Assignment: Look for the word "none" in the data below, and copy every line that holds it.

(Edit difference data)
- - - - -
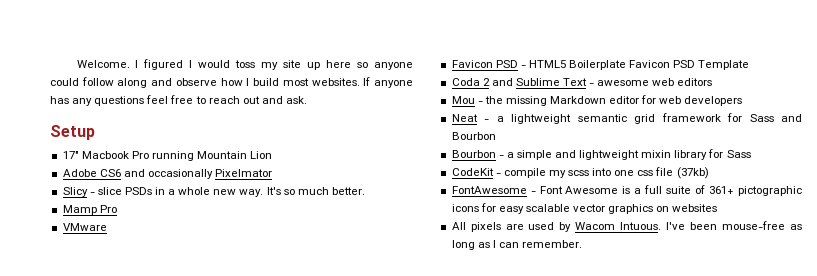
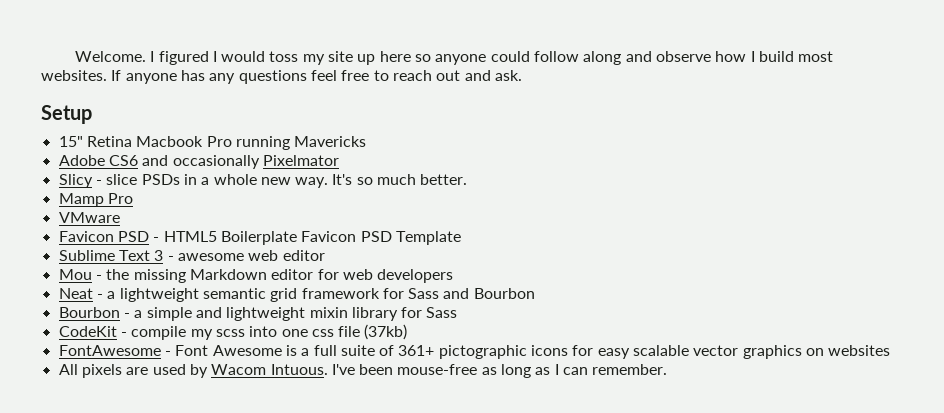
[62,151,79,159] 17" -> [58,136,132,147] 15" Retina
[197,151,273,159] Mountain Lion -> [294,136,367,147] Mavericks
[451,78,513,86] Coda 2 and -> (461, 238) none
(588, 82) none -> [154,250,164,261] 3
[677,78,713,86] editors -> [282,250,325,261] editor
- - - - -
Task answer:
[451,78,513,86] Coda 2 and -> (461, 238) none
(588, 82) none -> [154,250,164,261] 3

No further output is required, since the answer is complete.